Espelho meu, espelho meu

 

OS ESPELHOS ANDANTES DOS GRAÚDOS

Há algo que poderás ter lá por casa que reflete quem tu és. Olhas e vês-te. Moves-te e move-se contigo. Reproduz e revela quem tu és. Uma versão de ti mesmo sem o ser.

Poderia estar a falar de um ESPELHO. Mas não estou. Se bem que o efeito não será muito distinto. Refiro-me a seres irrequietos que nos observam mais ainda do que um espelho à nossa frente. Pequenas réplicas dos graúdos que percorrem a casa e reproduzem os nossos hábitos e maneirismos: umas com os saltos altos da mãe, outras que falam “bebês” ao telefone, ou que fazem de almofadas volantes e de nenucos os seus queridos filhos. Mais óbvio do que isto só se for o ‘brincar aos pais e às mães’.
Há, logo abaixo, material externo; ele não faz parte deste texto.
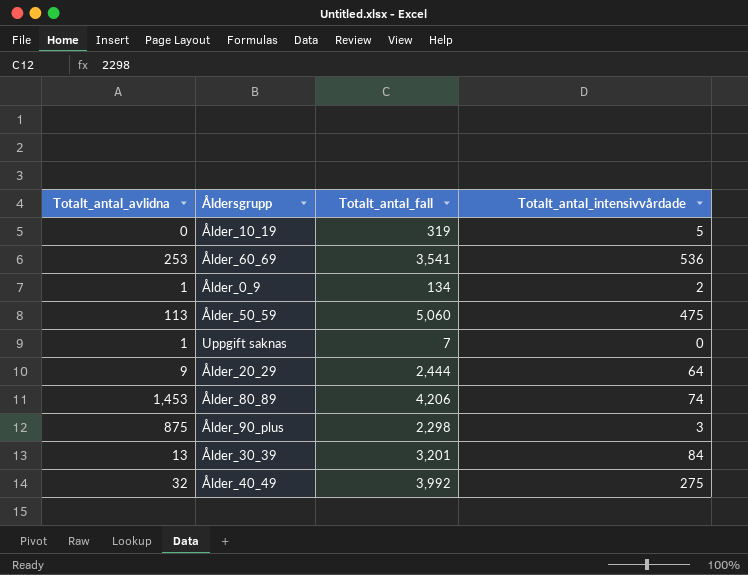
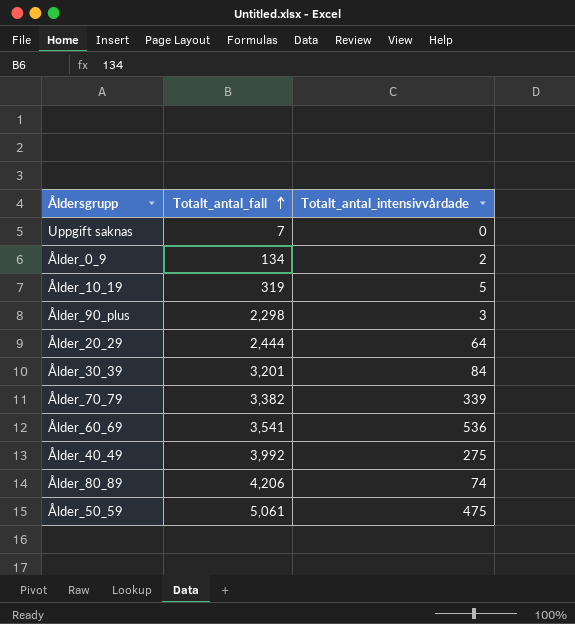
row order: none -> Totalt_antal_fall ascending
column Totalt_antal_avlidna | position: 1 -> none
row Ålder_70_79: none -> 3,382 | 339
Ålder_50_59 | Totalt_antal_fall: 5,060 -> 5,061

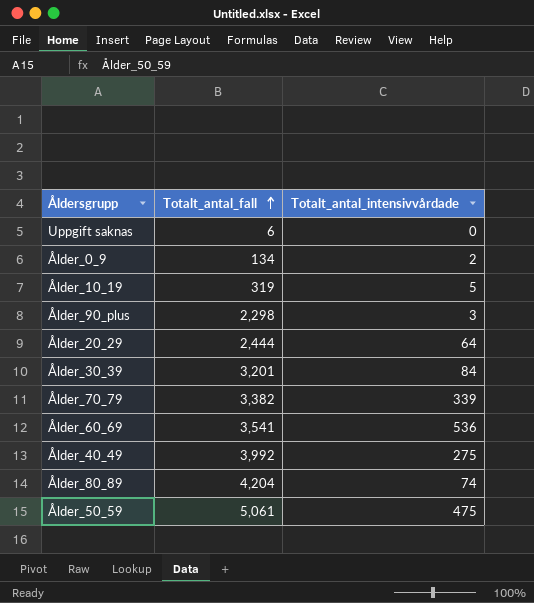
Uppgift saknas | Totalt_antal_fall: 7 -> 6
Ålder_80_89 | Totalt_antal_fall: 4,206 -> 4,204

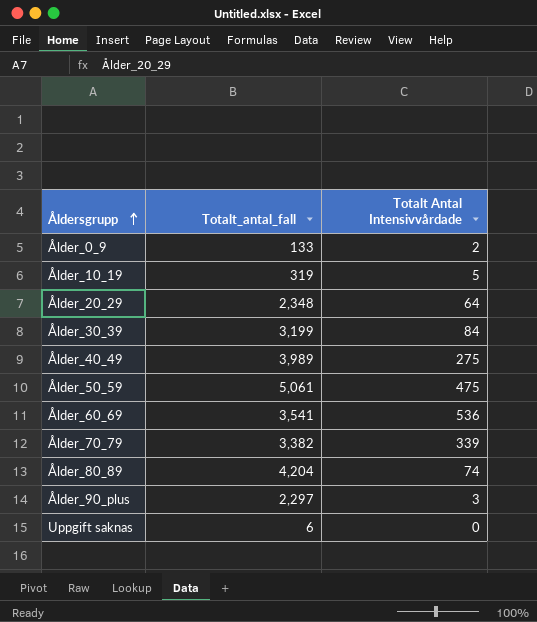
row order: Totalt_antal_fall ascending -> Åldersgrupp ascending
column name: Totalt_antal_intensivvårdade -> Totalt Antal Intensivvårdade
Ålder_0_9 | Totalt_antal_fall: 134 -> 133
Ålder_20_29 | Totalt_antal_fall: 2,444 -> 2,348
Ålder_30_39 | Totalt_antal_fall: 3,201 -> 3,199
Ålder_40_49 | Totalt_antal_fall: 3,992 -> 3,989
Ålder_90_plus | Totalt_antal_fall: 2,298 -> 2,297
Será que não deveríamos aproveitar este instinto mímico tão curioso das crianças para fazê-las replicar pequenos gestos para um bem maior? Afinal, ‘é de pequenino que se torce o pepino’, não é verdade?

 

NOVOS ARQUITETOS DO MUNDO

Já sabemos que as crianças são o futuro do nosso planeta e é nelas que está a esperança de que a casa onde todos nós vivemos se mantenha erguida por muitos mais anos, para que ela possa dar a oportunidade a outras vidas de lá entrarem. O problema é que nos últimos anos temos andando a martelar nos pilares. E depois esperamos que as crianças venham atrás de nós tapar as fissuras que nós abrimos? Se calhar, neste momento, não haverá muitas mais hipóteses. Mas depois de remendar o que ficou no passado, o objetivo será pôr mãos à obra hoje para amanhã ver erguido um novo futuro.

 

NOVOS ATORES EM PALCO

Não precisamos de transformar as crianças em ecologistas de palmo e meio, mas podemos convidá-las a aprender mais sobre sustentabilidade e a educá-las de forma a que tomem consciência dos seus atos. No fundo, proporcionar-lhes um palco onde poderão ensaiar continuamente, para que um dia se possam tornar verdadeiros atores. O nosso papel é escrever-lhes um bom guião para que mais tarde possam representar e ser aplaudidos.

 

HERANÇAS E MUDANÇAS

Durante várias gerações se tem vindo a partilhar a ideia de que a ‘educação vem de casa’ e a verdade é que, de facto, as crianças se moldam de acordo com as atitudes, posturas e exemplos dos pais.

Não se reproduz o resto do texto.